Brief: The following data is to be repeated exactly, its pictures excluded.

++++ Data provided ++++

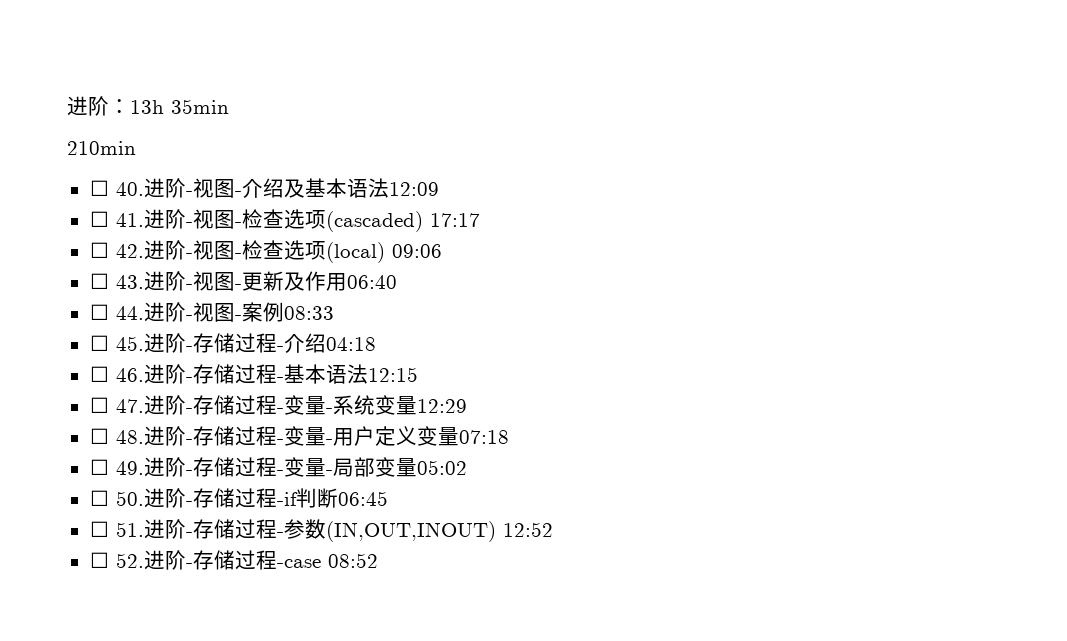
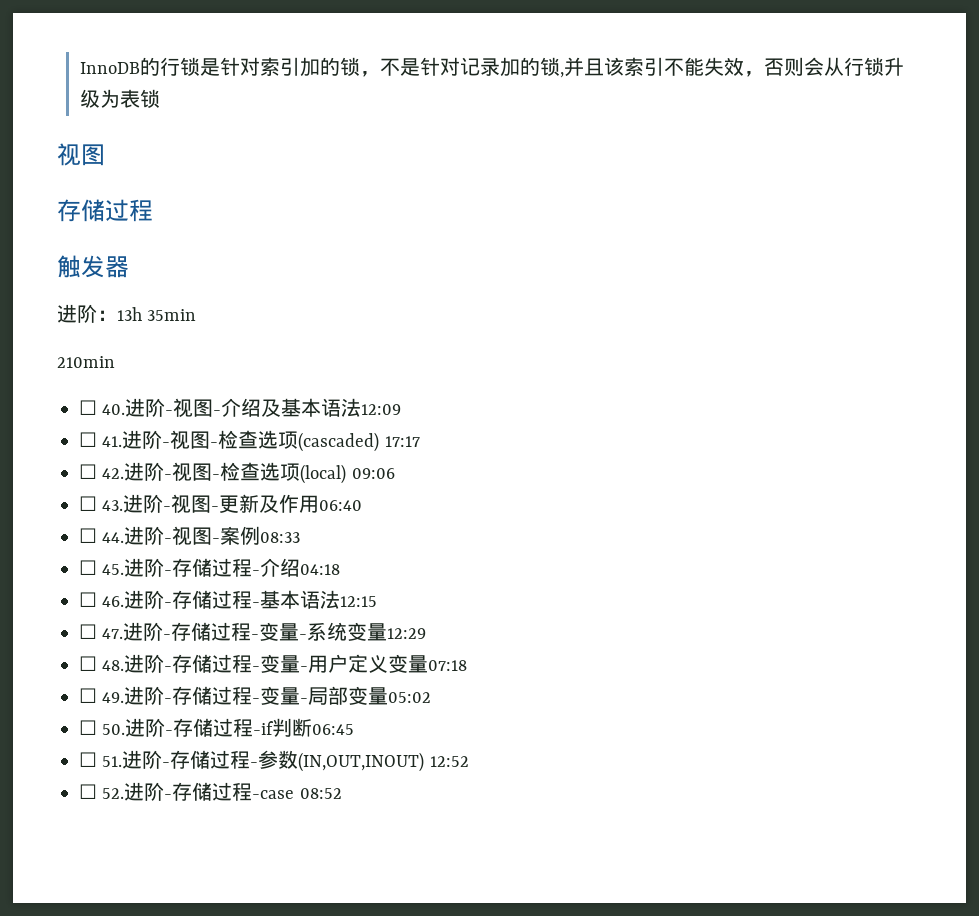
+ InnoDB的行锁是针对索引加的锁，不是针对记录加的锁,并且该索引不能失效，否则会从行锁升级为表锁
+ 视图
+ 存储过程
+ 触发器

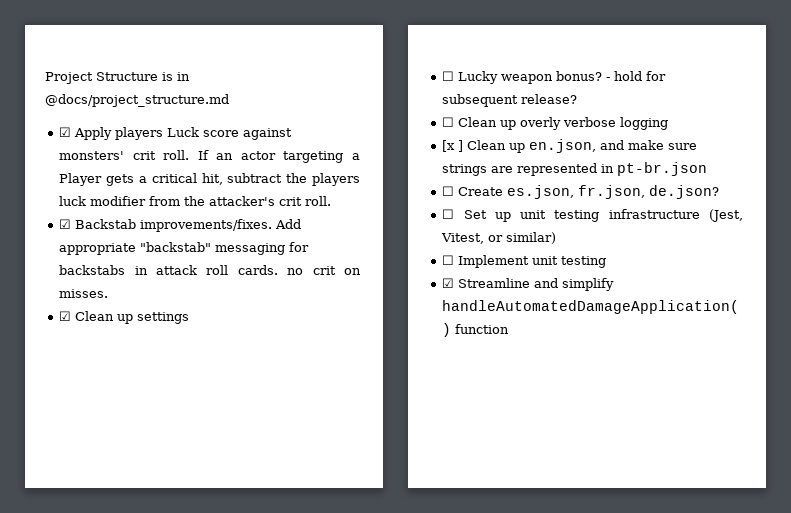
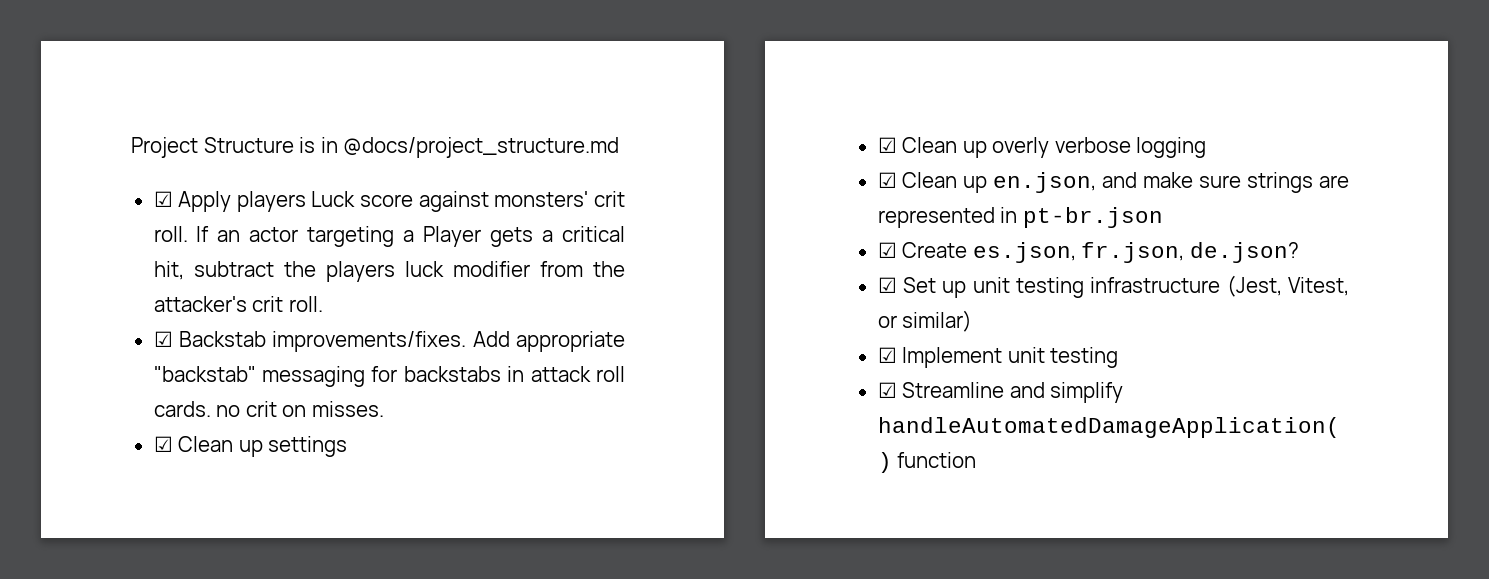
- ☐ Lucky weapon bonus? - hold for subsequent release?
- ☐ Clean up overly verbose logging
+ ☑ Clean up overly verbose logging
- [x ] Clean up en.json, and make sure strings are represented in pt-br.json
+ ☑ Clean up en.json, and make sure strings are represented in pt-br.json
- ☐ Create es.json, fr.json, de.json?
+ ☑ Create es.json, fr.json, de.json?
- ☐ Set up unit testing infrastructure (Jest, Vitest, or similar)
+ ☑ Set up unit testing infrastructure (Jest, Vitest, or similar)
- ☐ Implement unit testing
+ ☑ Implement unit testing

++++

Your solution:
+ InnoDB的行锁是针对索引加的锁，不是针对记录加的锁,并且该索引不能失效，否则会从行锁升级为表锁
+ 视图
+ 存储过程
+ 触发器

- ☐ Lucky weapon bonus? - hold for subsequent release?
- ☐ Clean up overly verbose logging
+ ☑ Clean up overly verbose logging
- [x ] Clean up en.json, and make sure strings are represented in pt-br.json
+ ☑ Clean up en.json, and make sure strings are represented in pt-br.json
- ☐ Create es.json, fr.json, de.json?
+ ☑ Create es.json, fr.json, de.json?
- ☐ Set up unit testing infrastructure (Jest, Vitest, or similar)
+ ☑ Set up unit testing infrastructure (Jest, Vitest, or similar)
- ☐ Implement unit testing
+ ☑ Implement unit testing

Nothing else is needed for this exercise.